One of the great weaknesses in the church today is that there are so few within the church to make such an absolute and consistent commitment to God Most High. Abram had every right to the spoils but gave them up for the honor of God. What are you willing to give up that God might be truly glorified in your life? Are you spending more time on Facebook than you are with His Book? Are your Twitter messages longer than your prayers? Do you talk more about your favorite sports team than about Christ’s sacrifice? Do you play Xbox so much that you can avoid the fiery darts of the Phantom Force yet you have no defense against the fiery darts of hell? Dare we confess that we have attached ourselves to the possessions offered by the King of Sodom rather than entrusting ourselves to the King of Salem?

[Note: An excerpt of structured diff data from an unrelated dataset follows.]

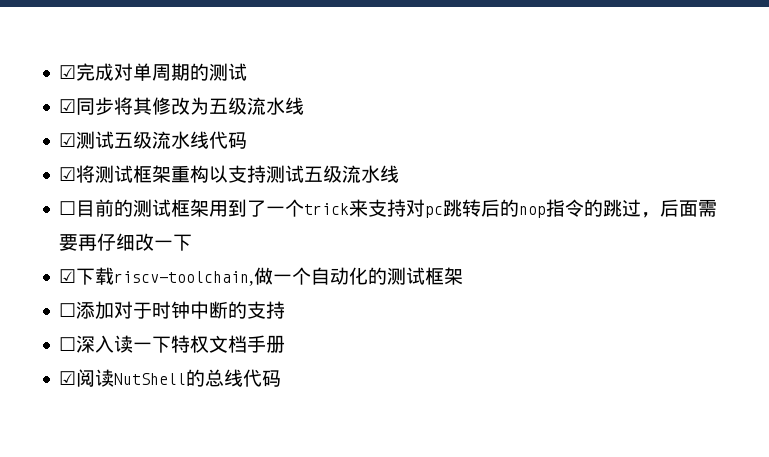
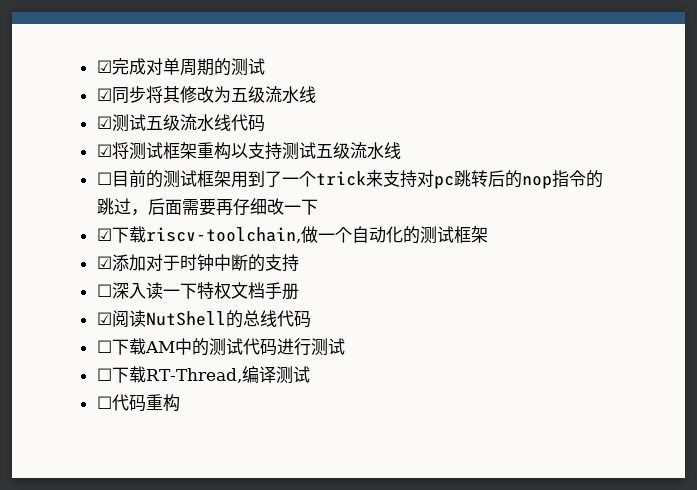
[59,303,77,317] ☐ -> [96,256,112,269] ☑
(282, 378) none -> [96,338,345,356] [96,366,310,384] [96,394,180,412] // ☐下载AM中的测试代码进行测试 // ☐下载RT-Thread,编译测试 // ☐代码重构

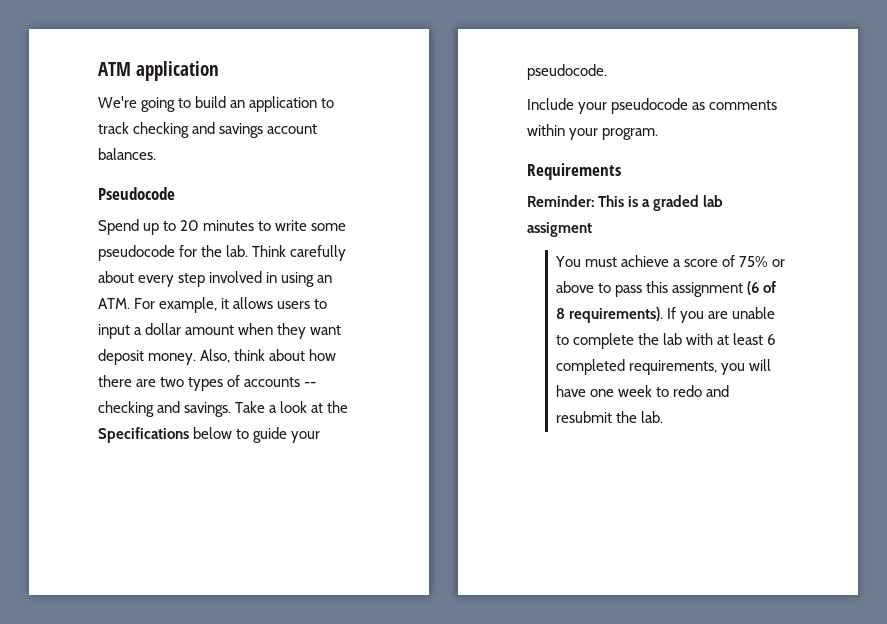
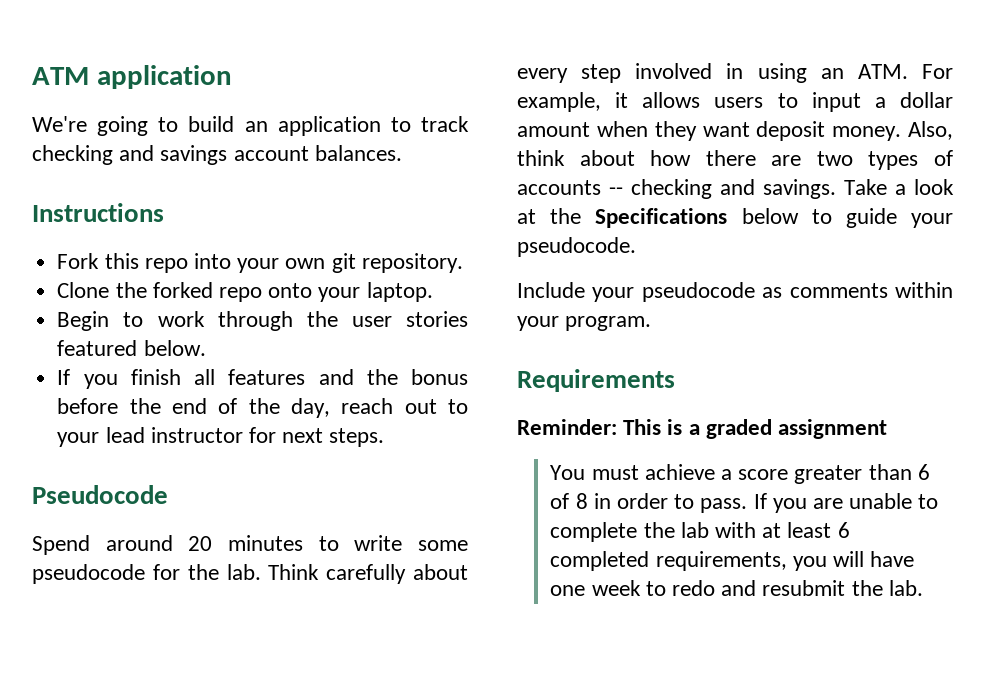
(156, 154) none -> [32,203,164,222] [57,253,463,273] [57,282,433,302] [57,311,468,331] [57,340,206,356] [57,369,468,389] [57,398,468,418] [57,427,385,447] // Instructions // Fork this repo into your own git repository. // Clone the forked repo onto your laptop. // Begin to work through the user stories featured below. // If you finish all features and the bonus before the end of the day, reach out to your lead instructor for next steps.
[143,221,177,235] up to -> [105,535,173,551] around
[703,195,724,207] [527,222,592,237] lab assigment -> [778,419,888,439] assignment
[722,255,786,267] [555,281,777,297] [555,307,663,323] of 75% or above to pass this assignment (6 of 8 requirements). -> [794,464,930,484] [550,493,748,513] greater than 6 of 8 in order to pass.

The priest of the God Most High called Abram to give the glory to God. One greater than Melchizedek has called you to bring honor and glory to the Living God. He calls you to put aside your trust in the things that the world has to offer and place your hope and trust in Jesus Christ who is the true King of Peace. We are to commit ourselves to worship, trust, obey, and serve Him as He has called us to do. Such a commitment takes faith. A true faith in Jesus is able to recognize the difference between Melchizedek’s blessing and Sodom’s offer. It is able to resist strong temptation by withstanding the false honor paid by the king of the world, seeking rather to bring honor to the King of kings. Such faith finds her hope in Christ, and Christ alone.
Points to Ponder and Discuss
1. Who is Melchizedek and why are the two positions he held significant?
2. God is not mentioned in the first twenty seven verses of Genesis 15. How do the words and actions of Melchizedek and Abram put the previous battle into perspective?
3. Melchizedek and Abram spent time together praising the Most High God. How can Christians enjoy that same type of fellowship with others? How can we encourage one another in the Lord?
4. What decision was placed before Abram as he faced the two kings? What does his decision reveal about his faith?
5. Why did Abram refuse to take the spoils of the battle he had won?
6. Why did Abram refuse the offer made by the King of Sodom?
7. Why is it important for us to realize that ultimately it is God alone who is to be our Provider and King?
8. In what ways can we honor God Most High for the blessings and victories He gives us?
9. In what way is Jesus a priest like Melchizedek and therefore a High Priest greater than those descended from Levi?